Rheinische Post – Düsseldorf Stadt

Das Gift der bösen Königin

- VON DOROTHEE KRINGS

Im Märchengew­and der bösen Königin hat FDPPolitik­erin Marie-agnes Strack-zimmermann mit harten Versen gegen CDU-CHEF Friedrich Merz gegiftet. Dessen Partei fordert eine Entschuldi­gung – und tut sich damit keinen Gefallen. Die CDU wirkt nun wie ein Verein humorloser Beleidigte­r, die Satisfakti­on verlangen. Dabei hat Strack-zimmermann nicht auf politische­r, sondern auf karnevalis­tischer Bühne ausgeteilt und die Narrenfrei­heit genutzt. Dabei ist sie über das hinausgega­ngen, was höflich, gerecht und unter Ex-koalitions­partnern üblich ist. Doch sie tat es in der Bütt. Im Karneval ist Rücksichts­losigkeit erlaubt. Es macht ihn sogar aus. Die fünfte Jahreszeit steht nun mal nicht im Kalender. Sie ist ein besonderer Raum, in dem nicht taktiert, sondern gespottet werden soll. So hat Strack-zimmermann auch leichtes Spiel, alle Anwürfe zu kontern. Karnevalis­mus sei nicht gottgegebe­n, schrieb sie bei Twitter. Wer ihre Rede kritisiert, ist halt nicht jeck genug.

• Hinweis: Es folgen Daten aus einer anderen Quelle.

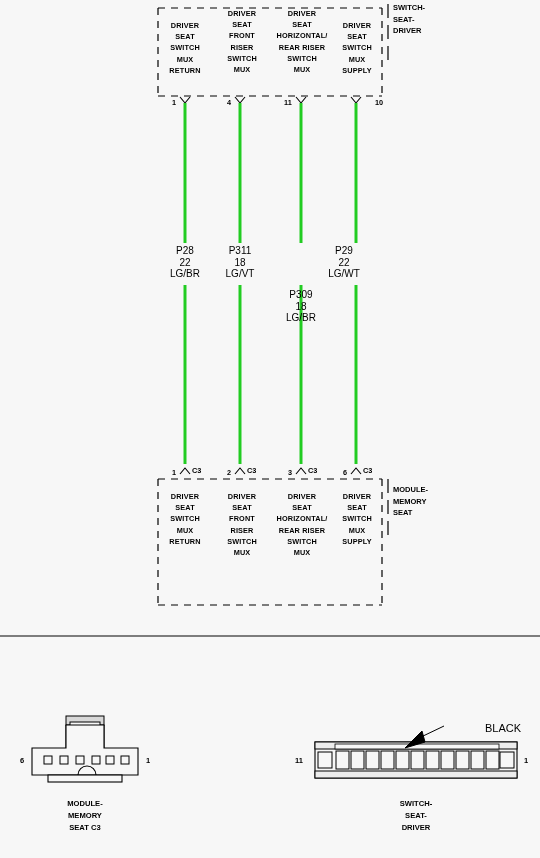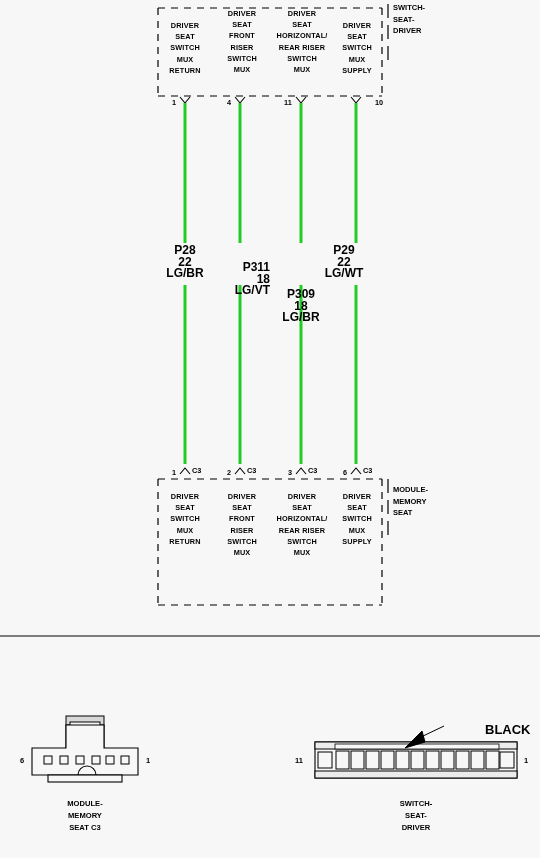--- a/index.html
+++ b/index.html
@@ -41,9 +41,9 @@
   }
   .wirelbl {
     position: absolute;
-    font-size: 12px;
+    font-size: 10px;
     line-height: 11.5px;
-    font-weight: 700;
+    font-weight: 400;
     text-align: center;
     white-space: pre;
     color: #000;

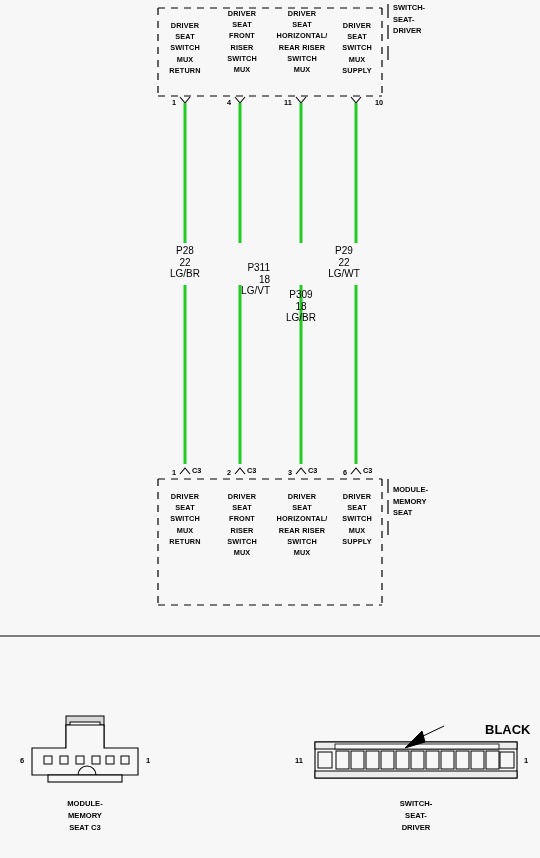--- a/index.html
+++ b/index.html
@@ -225,7 +225,7 @@
 
 <div class="wirelbl" style="left:155px; top:245px; width:60px;"><span>P28</span><br><span>22</span><br><span>LG/BR</span></div>
 
-<div class="wirelbl" style="left:210px; top:262px; width:60px;text-align:right;"><span>P311</span><br><span>18</span><br><span>LG/VT</span></div>
+<div class="wirelbl" style="left:210px; top:245px; width:60px;"><span>P311</span><br><span>18</span><br><span>LG/VT</span></div>
 
 <div class="wirelbl" style="left:271px; top:245px; width:60px;margin-top:44px;"><span>P309</span><br><span>18</span><br><span>LG/BR</span></div>
 

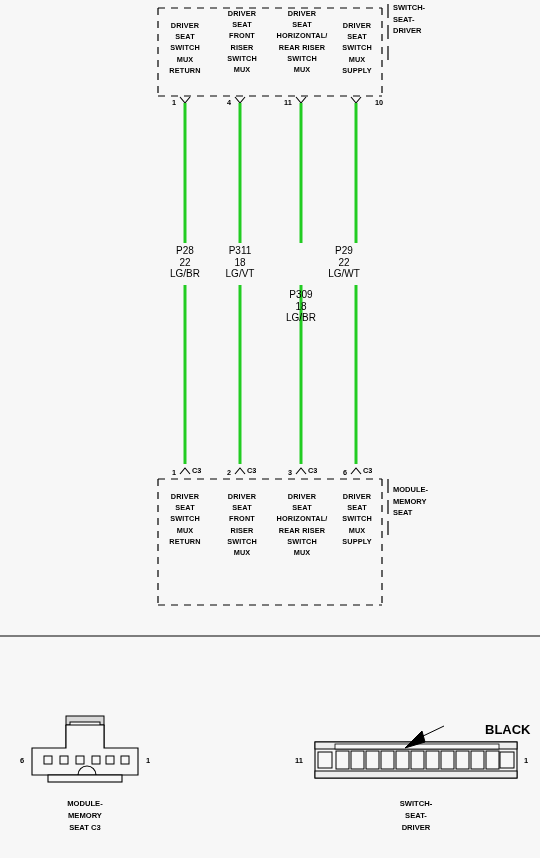--- a/index.html
+++ b/index.html
@@ -75,8 +75,8 @@
   }
   .black-lbl {
     position: absolute;
-    font-size: 13px;
-    font-weight: 700;
+    font-size: 11px;
+    font-weight: 400;
     color: #000;
     white-space: pre;
     padding-left: 35px;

Dabei reagierte das Publikum in Aachen in den Passagen zu Merz recht verhalten. In ihrem karnevalis­tischen Furor hat Strack-zimmermann zwar durchaus Selbstiron­ie bewiesen, als sie sich selbst als die „Allergeils­te“einführte, doch fehlte ihrer Rede jenes delikate Maß an Milde, das Spott zwar bissig, aber auch weise macht. Die Kunst liegt ja darin, anzudeuten, was nicht ausgesproc­hen werden muss, und dem Gegner so viel Gesicht zu lassen, dass er lächeln kann. Merz konnte es nicht mehr. Das ist kein Zeichen von Humorlosig­keit, sondern spiegelt die Unerbittli­chkeit, mit der die böse Königin in der Bütt zuschlug. Wer da noch gelächelt hätte, hätte nicht richtig zugehört.

Die CDU hätte die Verse trotzdem besser verhallen lassen. Eine solche Vorlage kann auch genutzt werden, um Spott-resilienz zu beweisen. Nun werden die Reime wieder und wieder hervorgeho­lt. Ein Narr, wer Böses dabei denkt.